- From: Joe English <jenglish@crl.com>
- Date: Sat, 19 Oct 1996 09:51:31 -0700
- To: W3C SGML Working Group <w3c-sgml-wg@w3.org>
David G. Durand <dgd@cs.bu.edu> wrote:
> At 11:46 10/18/96, Joe English wrote:
> >(The ambiguity restriction does not matter here: unambiguous content models
> >are a strict subset of regular expressions; any algorithm for matching
> >against general REs will also work for unambigous ones. In fact,
> >the ambiguity rule can make things *easier* for implementors.)
>
> Yeah, once the check is over.

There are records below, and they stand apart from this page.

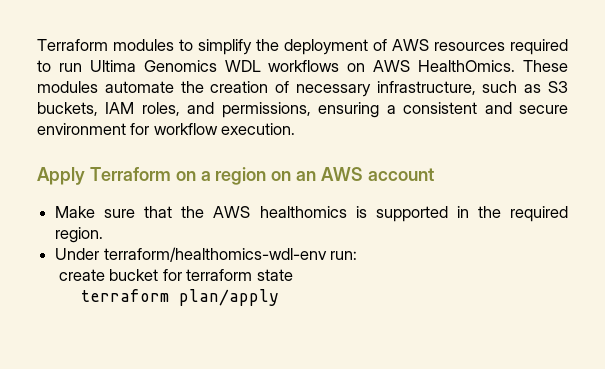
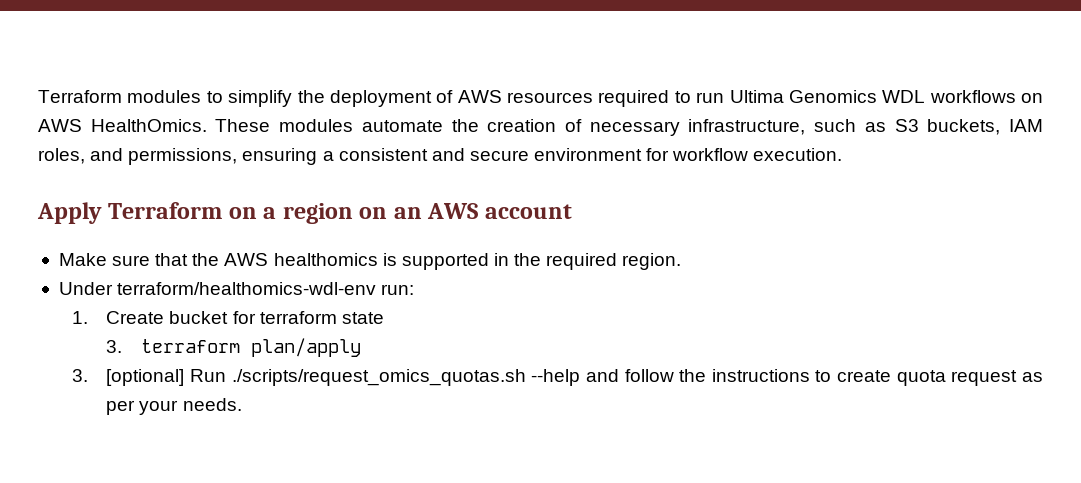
- create bucket for terraform state
+ 1. Create bucket for terraform state
- terraform plan/apply
+ 3. terraform plan/apply
+ 3. [optional] Run ./scripts/request_omics_quotas.sh --help and follow the instructions to create quota request as per your needs.

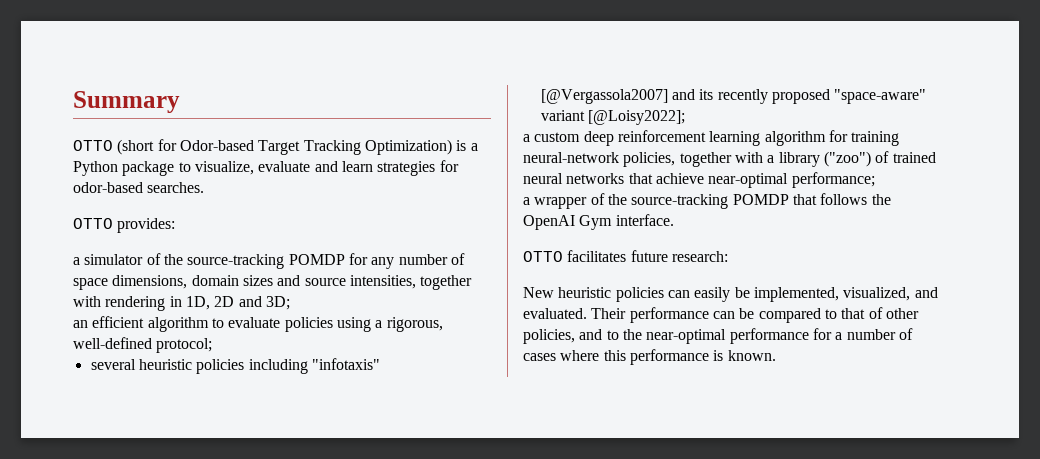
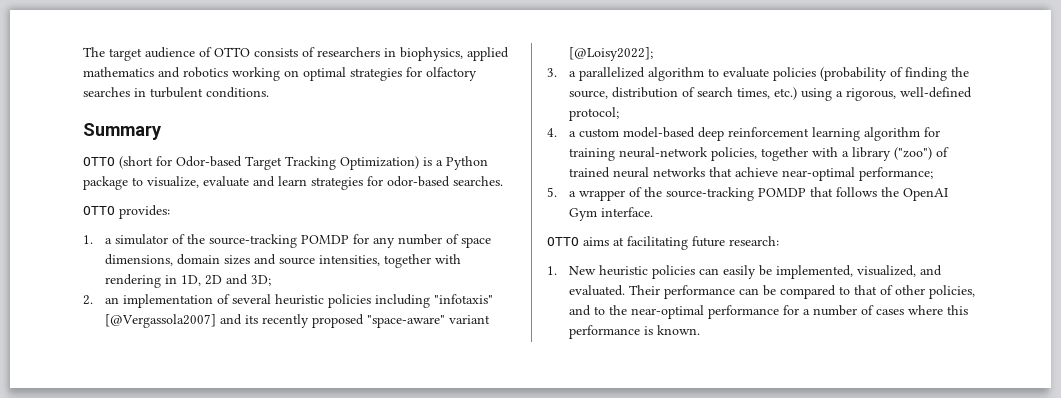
+ The target audience of OTTO consists of researchers in biophysics, applied mathematics and robotics working on optimal strategies for olfactory searches in turbulent conditions.
- a simulator of the source-tracking POMDP for any number of space dimensions, domain sizes and source intensities, together with rendering in 1D, 2D and 3D;
+ 1. a simulator of the source-tracking POMDP for any number of space dimensions, domain sizes and source intensities, together with rendering in 1D, 2D and 3D;
- an efficient algorithm to evaluate policies using a rigorous, well-defined protocol;
- several heuristic policies including "infotaxis" [@Vergassola2007] and its recently proposed "space-aware" variant [@Loisy2022];
+ 2. an implementation of several heuristic policies including "infotaxis" [@Vergassola2007] and its recently proposed "space-aware" variant [@Loisy2022];
- a custom deep reinforcement learning algorithm for training neural-network policies, together with a library ("zoo") of trained neural networks that achieve near-optimal performance;
+ 3. a parallelized algorithm to evaluate policies (probability of finding the source, distribution of search times, etc.) using a rigorous, well-defined protocol;
+ 4. a custom model-based deep reinforcement learning algorithm for training neural-network policies, together with a library ("zoo") of trained neural networks that achieve near-optimal performance;
- a wrapper of the source-tracking POMDP that follows the OpenAI Gym interface.
+ 5. a wrapper of the source-tracking POMDP that follows the OpenAI Gym interface.
- OTTO facilitates future research:
+ OTTO aims at facilitating future research:
- New heuristic policies can easily be implemented, visualized, and evaluated.
+ 1. New heuristic policies can easily be implemented, visualized, and evaluated.

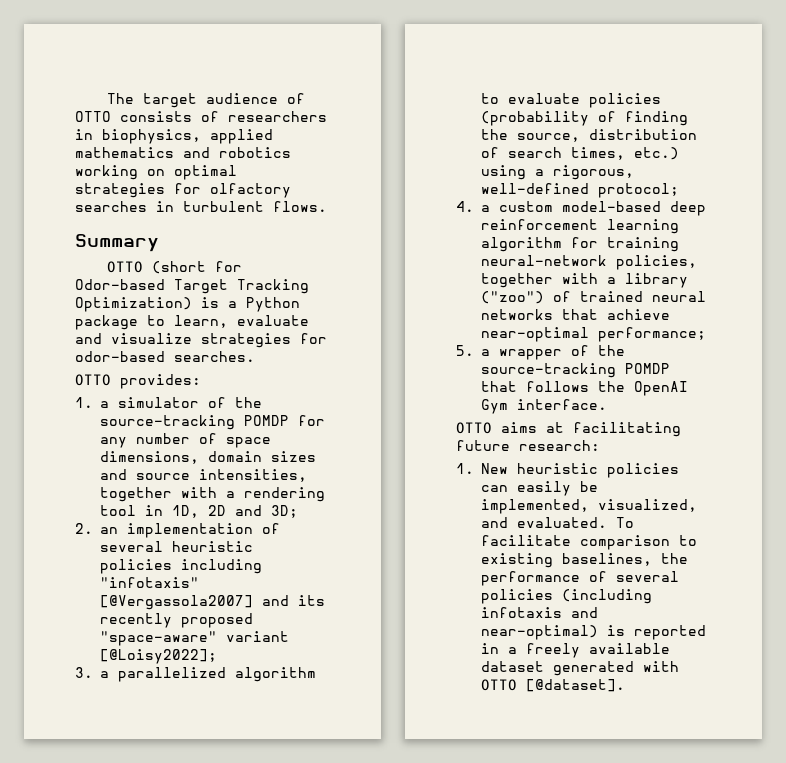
- The target audience of OTTO consists of researchers in biophysics, applied mathematics and robotics working on optimal strategies for olfactory searches in turbulent conditions.
+ The target audience of OTTO consists of researchers in biophysics, applied mathematics and robotics working on optimal strategies for olfactory searches in turbulent flows.
- OTTO (short for Odor-based Target Tracking Optimization) is a Python package to visualize, evaluate and learn strategies for odor-based searches.
+ OTTO (short for Odor-based Target Tracking Optimization) is a Python package to learn, evaluate and visualize strategies for odor-based searches.
- 1. a simulator of the source-tracking POMDP for any number of space dimensions, domain sizes and source intensities, together with rendering in 1D, 2D and 3D;
+ 1. a simulator of the source-tracking POMDP for any number of space dimensions, domain sizes and source intensities, together with a rendering tool in 1D, 2D and 3D;
- Their performance can be compared to that of other policies, and to the near-optimal performance for a number of cases where this performance is known.
+ To facilitate comparison to existing baselines, the performance of several policies (including infotaxis and near-optimal) is reported in a freely available dataset generated with OTTO [@dataset].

It's doing the check that is unpleasant and
> non-standard.
You don't have to perform the check though, even in
a validating parser:
"4.329 validating SGML parser: A conforming SGML parser
that can find and report a reportable markup error if
(and only if) one exists.
4.267 reportable markup error: A failure of a document
to conform to this International Standard [...] other
than a semantic error [...] or:
a) an ambiguous content model
b) [...]"
[ 9.3, "Conforming Systems", p. 215]
In other words, 8879 (for better or worse) places the
burden of ensuring non-ambiguity on the DTD designer,
not the parser.
Also note that checking for ambiguity is straightforward --
as long as there are no '&' groups.
> >> and & is easy when you just
> >> parse against the parse tree (which is what people will do).
> >
> >I don't see that '&' is _easy_, but as long as we keep the
> >ambiguity restriction it's at least tractable.
>
> You just keep a flag as to whether the & group is used up yet or not.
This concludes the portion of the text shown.